It’s not often that television dedicates scenes entirely to dance. Despite body language being an intuitive part of our life, dance and expression through the body have become largely seen as obscure and abstract ways to get across a story or an emotion. Again, this is very odd knowing that everyone with eyes is taking in cues from the positions of peoples bodies every time they interact, but when this is amplified into a play or a ballet it immediately becomes niche. For those who love the art form it hasn’t stopped them from appreciating works of dance, but its extremely rare for this to get represented in mainstream media – enter Always Sunny.
It’s Always Sunny In Philadelphia (the shows full name) is an ongoing sitcom set in an Irish bar that has been running successfully since 2005. It focuses on a ‘gang’ of five undesirables who scheme, drink and debauch their way through the day, somehow managing to keep the bar they own open. This hilarious show has captured so many viewers that it is one of the best performing sitcoms in America and is tied for the longest running, suffice to say it has a lot of eyes on it.
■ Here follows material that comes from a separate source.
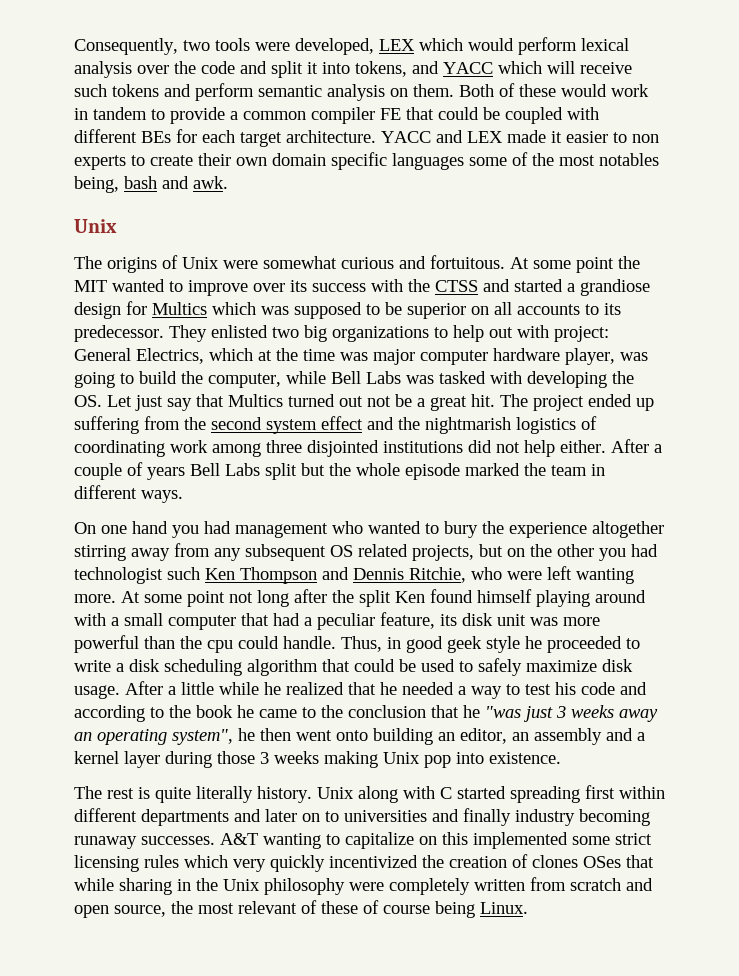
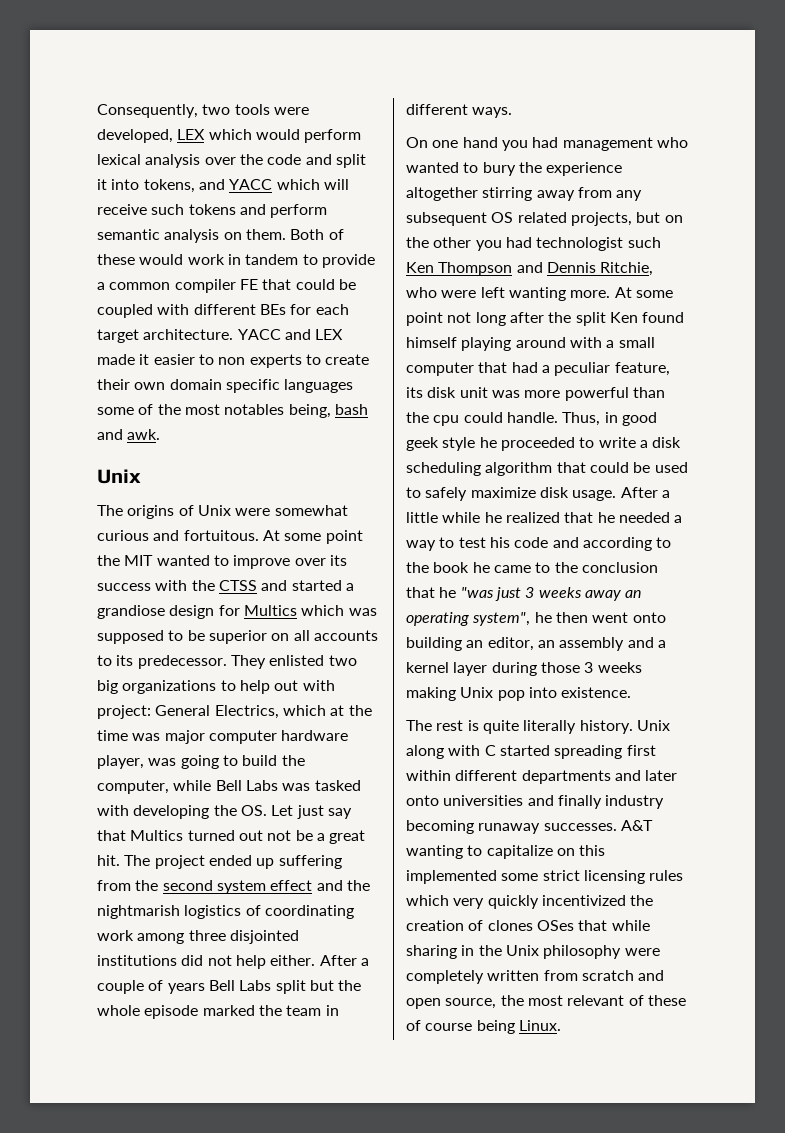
- Unix along with C started spreading first within different departments and later on to universities and finally industry becoming runaway successes.
+ Unix along with C started spreading first within different departments and later onto universities and finally industry becoming runaway successes.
In the final episode of its latest season the show took some new routes with their characters. Mac the perpetually closeted homosexual was finally embracing it in this season with mixed results. In the final episode, Mac chooses to tell his father (a hardened and violent criminal, still doing jail time) that he was gay. The striking thing about this final scene was that the show chose to create the sequence with interpretive dance.
After speaking the unmistakable words “Dad, I’m gay” the outlandish and silly show that is usually rough around the edges is transformed.
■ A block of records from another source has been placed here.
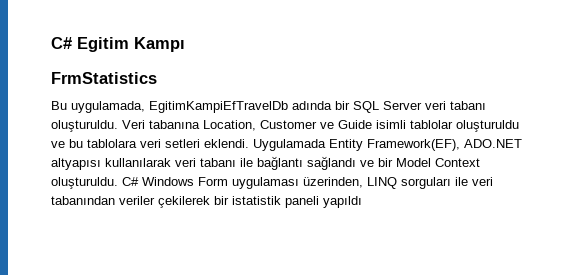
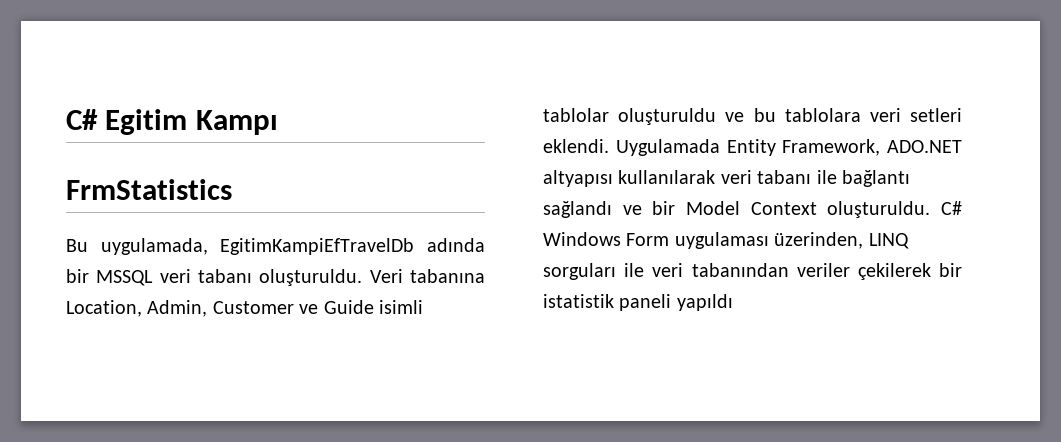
- Bu uygulamada, EgitimKampiEfTravelDb adında bir SQL Server veri tabanı oluşturuldu.
+ Bu uygulamada, EgitimKampiEfTravelDb adında bir MSSQL veri tabanı oluşturuldu.
- Veri tabanına Location, Customer ve Guide isimli tablolar oluşturuldu ve bu tablolara veri setleri eklendi.
+ Veri tabanına Location, Admin, Customer ve Guide isimli tablolar oluşturuldu ve bu tablolara veri setleri eklendi.
- Uygulamada Entity Framework(EF), ADO.NET altyapısı kullanılarak veri tabanı ile bağlantı sağlandı ve bir Model Context oluşturuldu.
+ Uygulamada Entity Framework, ADO.NET altyapısı kullanılarak veri tabanı ile bağlantı sağlandı ve bir Model Context oluşturuldu.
Taking to a blackened stage with soft aerial lighting and the sounds of a storm, suddenly Mac (played by a ridiculously gym fit Rob McElhenney) is face to face with a female clad in a torn nude dress (Ballerina Kylie Shea). What unfolds is nothing short of a masterpiece. As the highly flanged tones of piano fill the air and rain forms puddles on the dark ground below a captivating and cryptic dance ensues. Mac is stripped of his t-shirt revealing his bare torso and the two begin a choreographed wonder. With impressive holds, spins, and more all delivered with picture perfect form and impeccable timing, this satirical, ridiculous show suddenly becomes a dance of drama that you cant turn away from.
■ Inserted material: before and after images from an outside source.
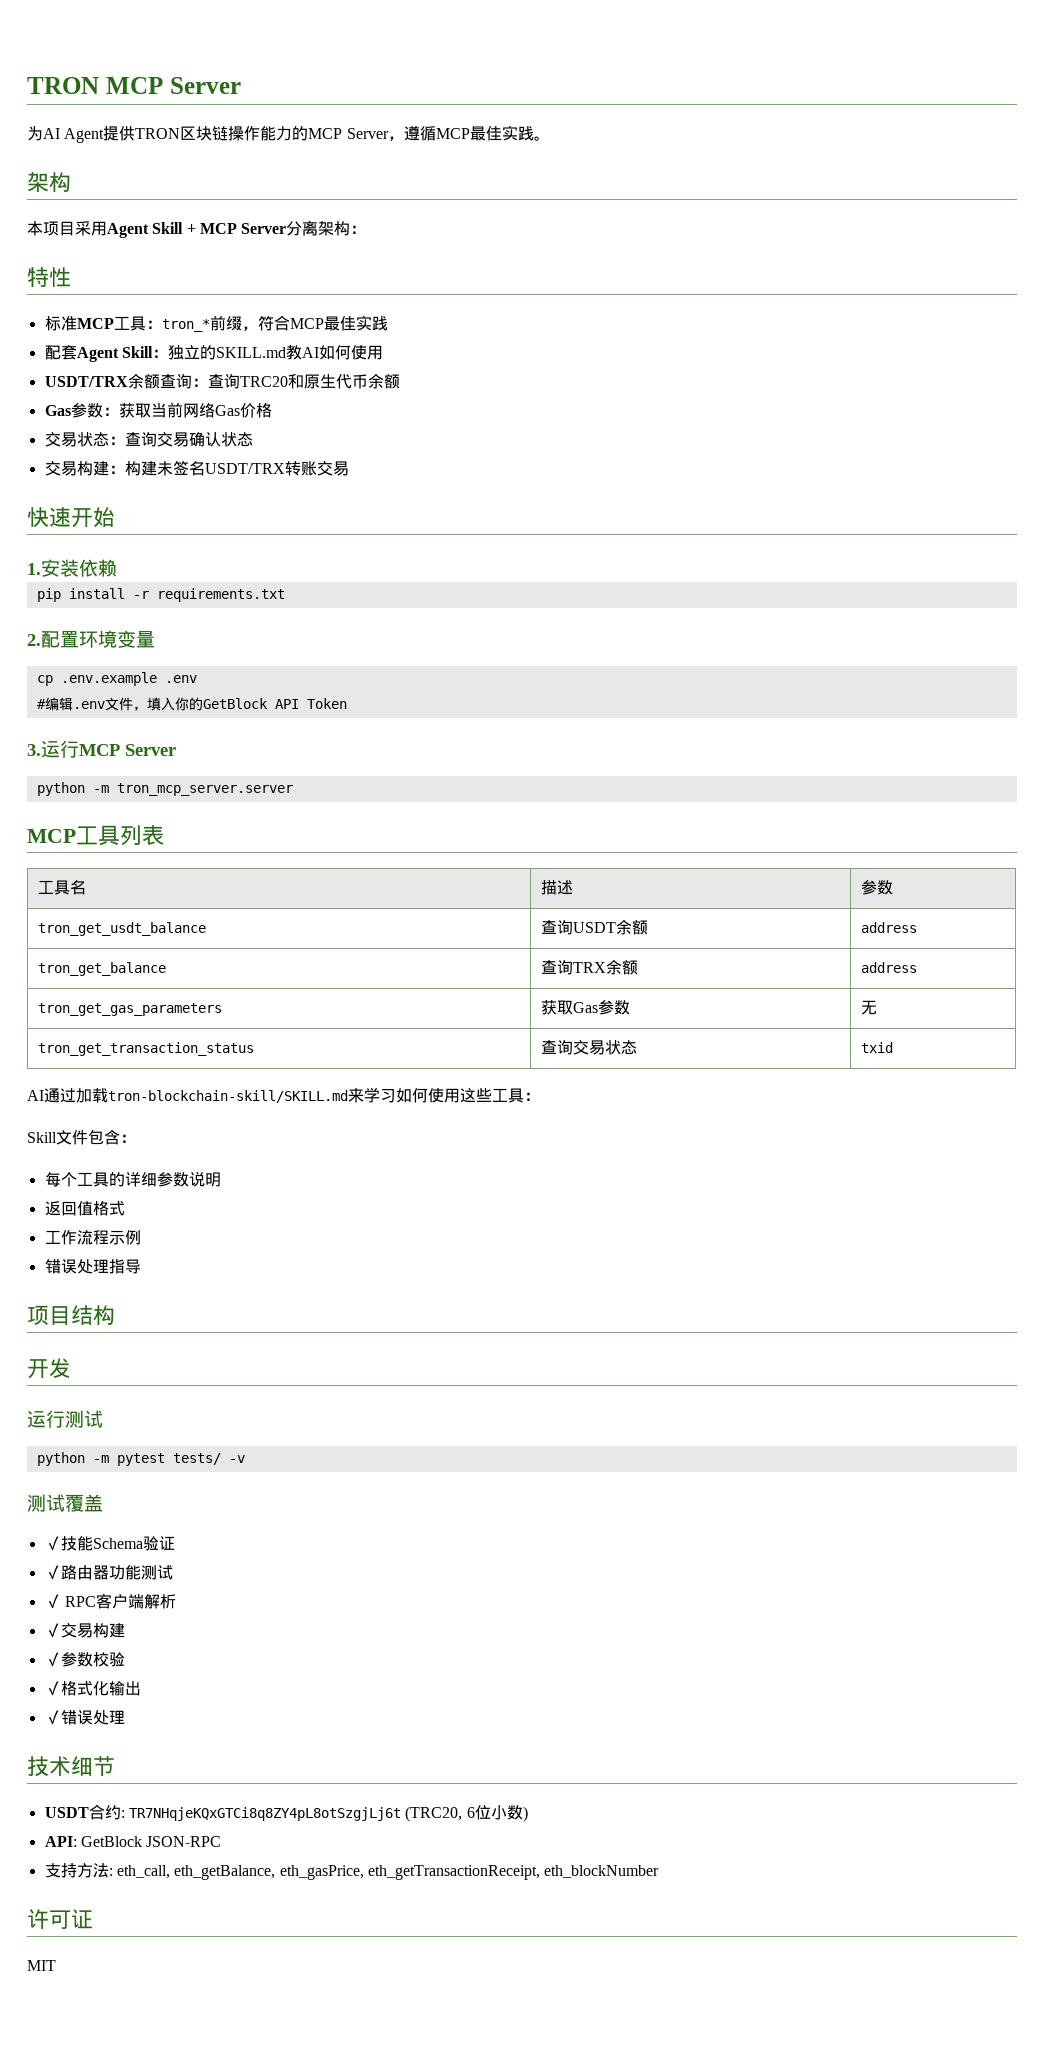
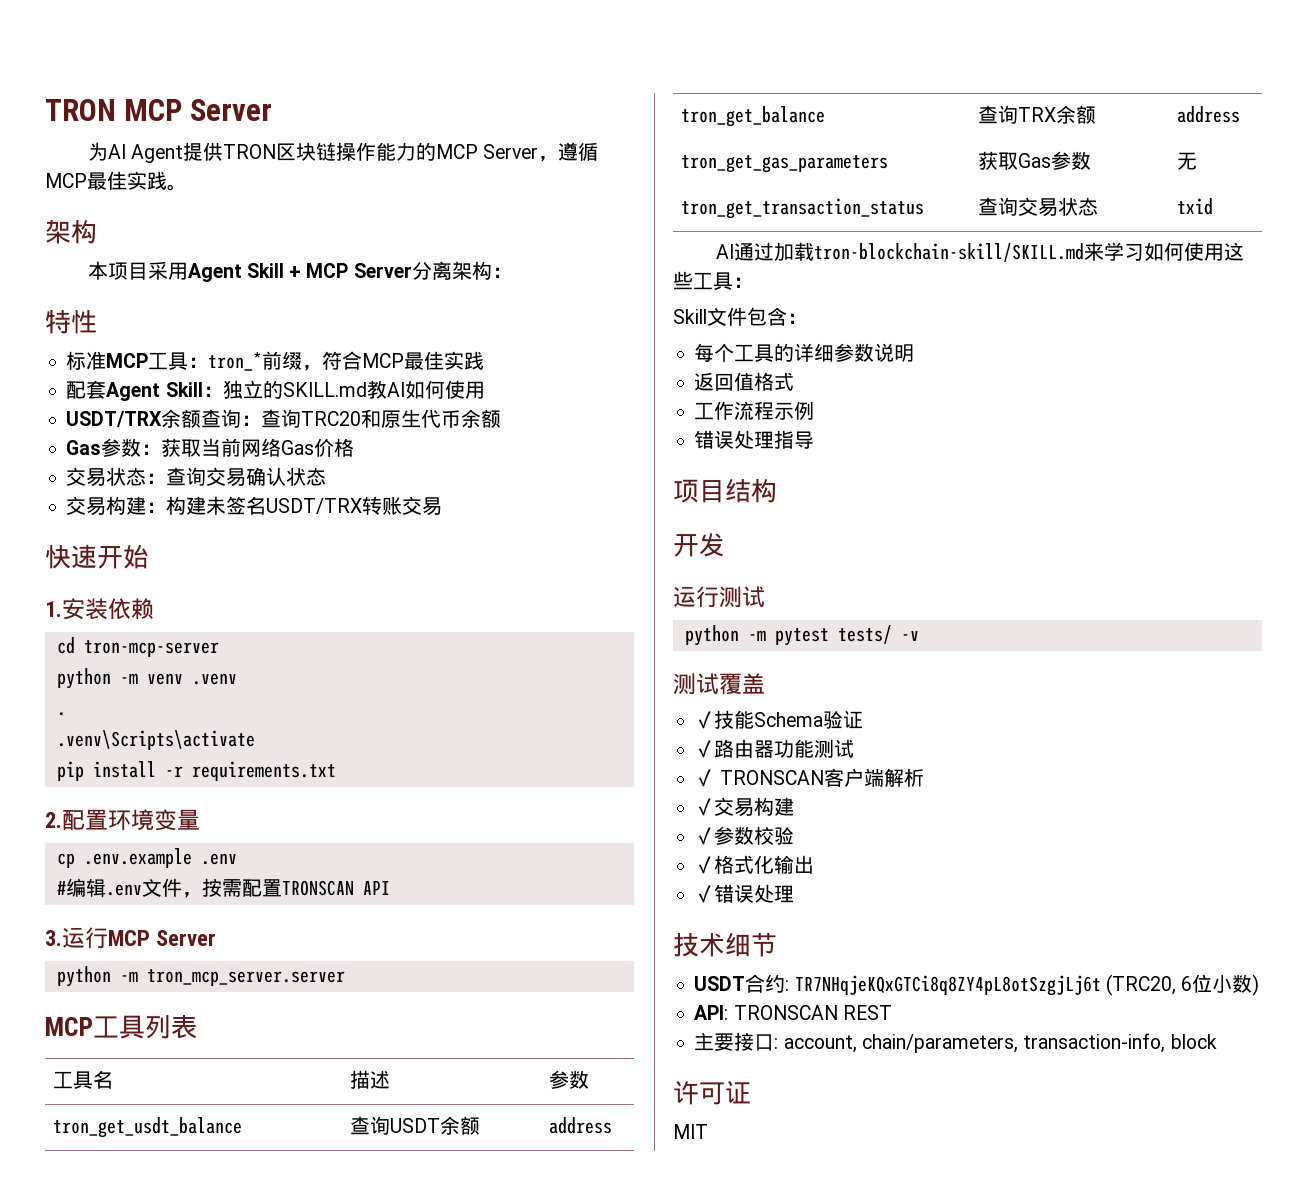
+ cd tron-mcp-server
+ python -m venv .venv
+ .
+ .venv\Scripts\activate
- #编辑.env文件，填入你的GetBlock API Token
+ #编辑.env文件，按需配置TRONSCAN API
- ✓ RPC客户端解析
+ ✓ TRONSCAN客户端解析
- API: GetBlock JSON-RPC
- 支持方法: eth_call, eth_getBalance, eth_gasPrice, eth_getTransactionReceipt, eth_blockNumber
+ API: TRONSCAN REST
+ 主要接口: account, chain/parameters, transaction-info, block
Its not just that this dance was executed with professional skill, or that it instantly changed the tone of a show that is proudly inappropriate and full of gross-out humour – this scene brought dance as a form of emotional expression to millions of viewers. Though its intentionally ambiguous, the performance illustrates the push and pull that the character is locked in with both his sexuality and his Catholicism. If this is the first time someone experiences contemporary dance, it’s an incredible starting point and one that nobody was expecting.